[Gluster-devel] glusterfsd memory leak issue found after enable ssl
Raghavendra Gowdappa
rgowdapp at redhat.com
Wed May 8 11:35:19 UTC 2019
On Wed, May 8, 2019 at 1:29 PM Zhou, Cynthia (NSB - CN/Hangzhou) <
cynthia.zhou at nokia-sbell.com> wrote:
> Hi 'Milind Changire' ,
>
> The leak is getting more and more clear to me now. the unsolved memory
> leak is because of in gluterfs version 3.12.15 (in my env)the ssl context
> is a shared one, while we do ssl_acept, ssl will allocate some read/write
> buffer to ssl object, however, ssl_free in socket_reset or fini function of
> socket.c, the buffer is returened back to ssl context free list instead of
> completely freed.
>
Thanks Cynthia for your efforts in identifying and fixing the leak. If you
post a patch to gerrit, I'll be happy to merge it and get the fix into the
codebase.
>
> So following patch is able to fix the memory leak issue
> completely.(created for gluster master branch)
>
>
>
> --- a/rpc/rpc-transport/socket/src/socket.c
> +++ b/rpc/rpc-transport/socket/src/socket.c
> @@ -446,6 +446,7 @@ ssl_setup_connection_postfix(rpc_transport_t *this)

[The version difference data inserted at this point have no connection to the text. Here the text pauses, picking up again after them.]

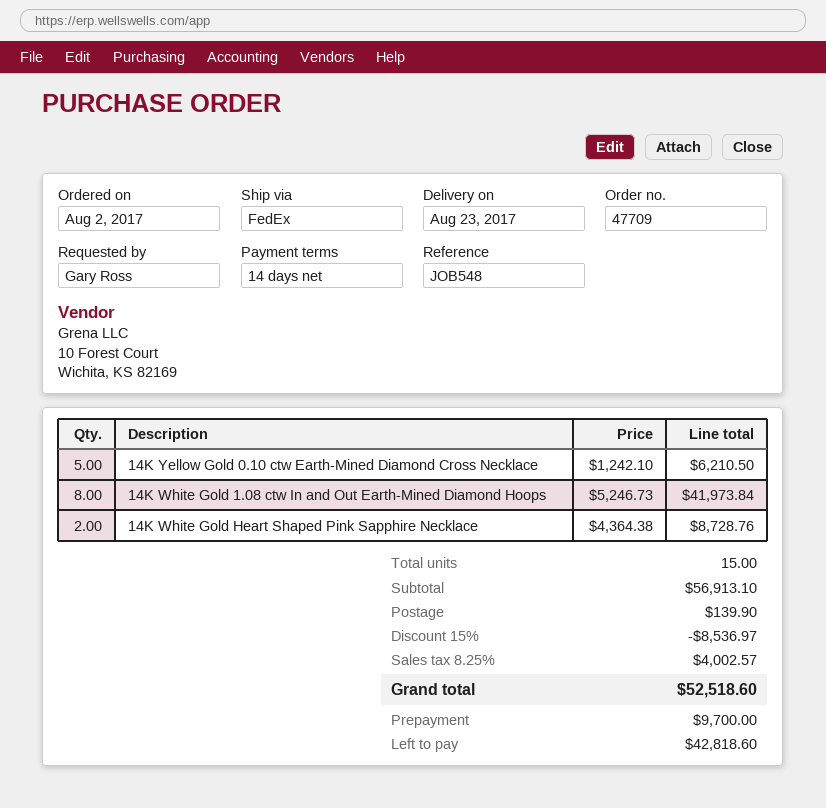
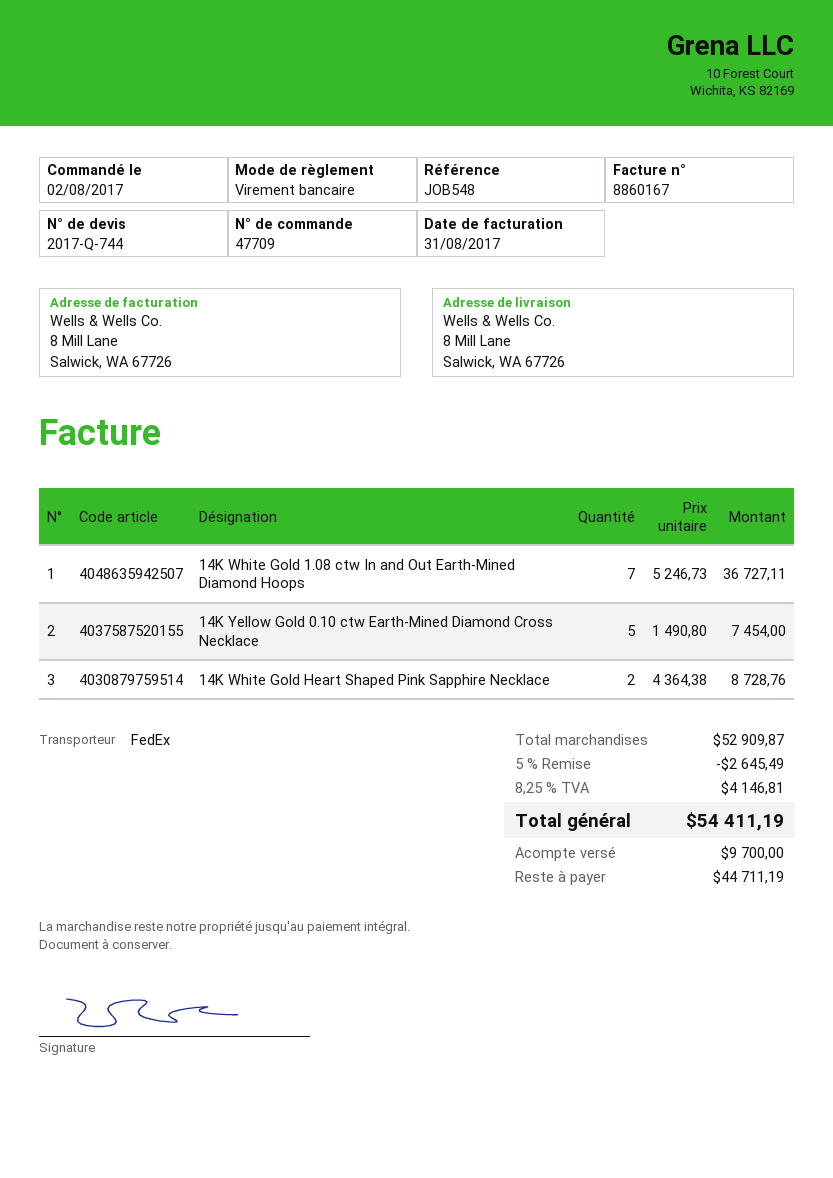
14K Yellow Gold 0.10 ctw Earth-Mined Diamond Cross Necklace: 5 x 1242.10 = 6210.50 -> 5 x 1490.80 = 7454.00
14K White Gold 1.08 ctw In and Out Earth-Mined Diamond Hoops: 8 x 5246.73 = 41973.84 -> 7 x 5246.73 = 36727.11
subtotal: 56913.10 -> 52909.87
discount: 15% = 8536.97 -> 5% = 2645.49
shipping: 139.90 -> none
tax: 8.25% = 4002.57 -> 8.25% = 4146.81
total: 52518.60 -> 54411.19
balance: 42818.60 -> 44711.19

> gf_log(this->name, GF_LOG_DEBUG,
> "SSL verification succeeded (client: %s) (server: %s)",
> this->peerinfo.identifier, this->myinfo.identifier);
> + X509_free(peer);
> return gf_strdup(peer_CN);
>
> /* Error paths. */
> @@ -1157,7 +1158,21 @@ __socket_reset(rpc_transport_t *this)
> memset(&priv->incoming, 0, sizeof(priv->incoming));
>
> event_unregister_close(this->ctx->event_pool, priv->sock, priv->idx);
> -
> + if(priv->use_ssl&& priv->ssl_ssl)
> + {
> + gf_log(this->name, GF_LOG_TRACE,
> + "clear and reset for socket(%d), free ssl ",
> + priv->sock);
> + if(priv->ssl_ctx)
> + {
> + SSL_CTX_free(priv->ssl_ctx);
> + priv->ssl_ctx = NULL;
> + }
> + SSL_shutdown(priv->ssl_ssl);
> + SSL_clear(priv->ssl_ssl);
> + SSL_free(priv->ssl_ssl);
> + priv->ssl_ssl = NULL;
> + }
> priv->sock = -1;
> priv->idx = -1;
> priv->connected = -1;
> @@ -4675,6 +4690,21 @@ fini(rpc_transport_t *this)
> pthread_mutex_destroy(&priv->out_lock);
> pthread_mutex_destroy(&priv->cond_lock);
> pthread_cond_destroy(&priv->cond);
> + if(priv->use_ssl&& priv->ssl_ssl)
> + {
> + gf_log(this->name, GF_LOG_TRACE,
> + "clear and reset for socket(%d), free ssl
> ",
> + priv->sock);
> + if(priv->ssl_ctx)
> + {
> + SSL_CTX_free(priv->ssl_ctx);
> + priv->ssl_ctx = NULL;
> + }
> + SSL_shutdown(priv->ssl_ssl);
> + SSL_clear(priv->ssl_ssl);
> + SSL_free(priv->ssl_ssl);
>
> *From:* Zhou, Cynthia (NSB - CN/Hangzhou)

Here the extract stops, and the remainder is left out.